Data for analysis ▸
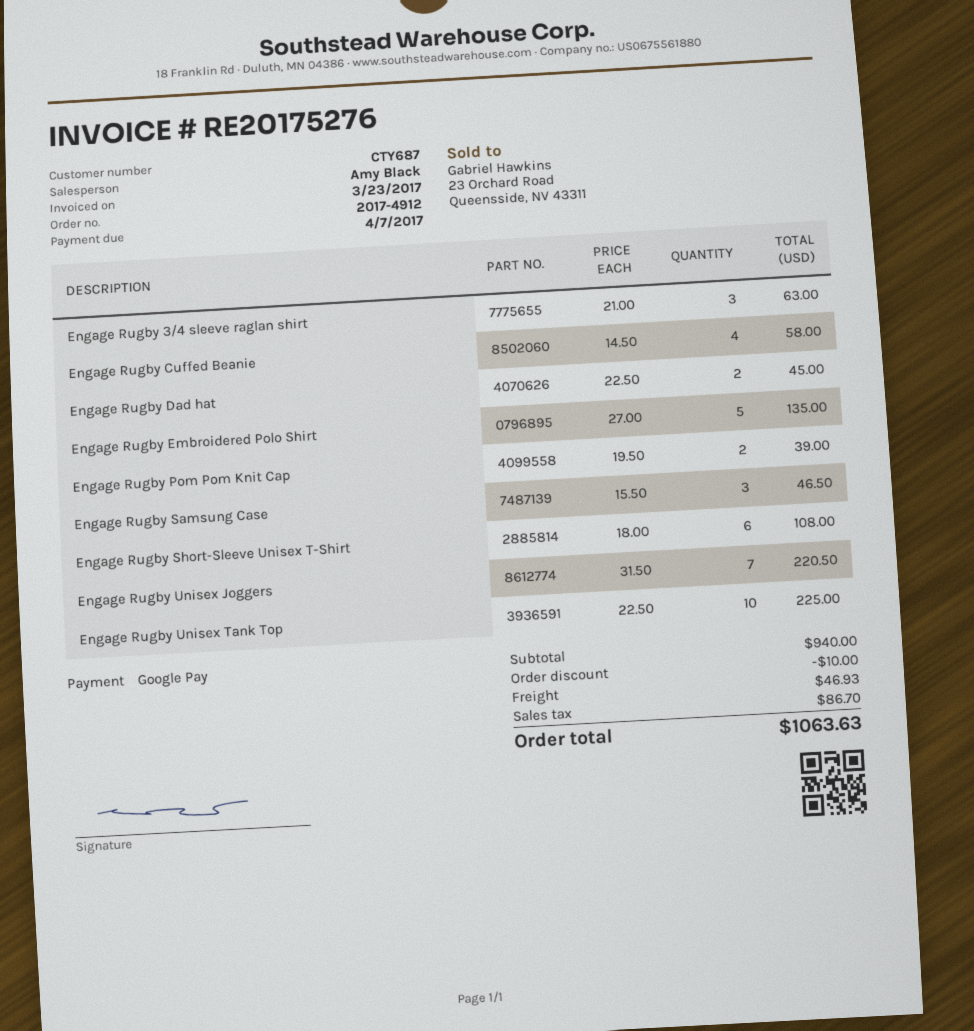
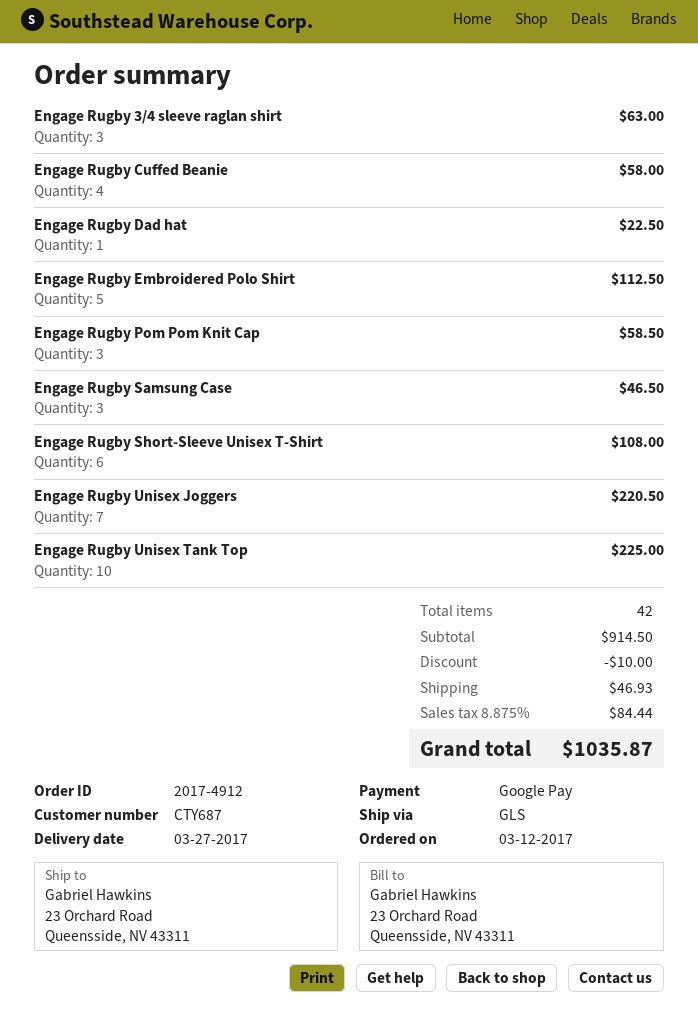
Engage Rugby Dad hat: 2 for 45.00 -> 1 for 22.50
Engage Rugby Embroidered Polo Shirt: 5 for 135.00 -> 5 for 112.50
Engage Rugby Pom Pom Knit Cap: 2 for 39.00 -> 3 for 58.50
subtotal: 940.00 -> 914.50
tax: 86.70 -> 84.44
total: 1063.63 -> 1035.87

What the task requires ▸ Retype every entry verbatim and exclude the pictures from the copy.

Output ▸
Engage Rugby Dad hat: 2 for 45.00 -> 1 for 22.50
Engage Rugby Embroidered Polo Shirt: 5 for 135.00 -> 5 for 112.50
Engage Rugby Pom Pom Knit Cap: 2 for 39.00 -> 3 for 58.50
subtotal: 940.00 -> 914.50
tax: 86.70 -> 84.44
total: 1063.63 -> 1035.87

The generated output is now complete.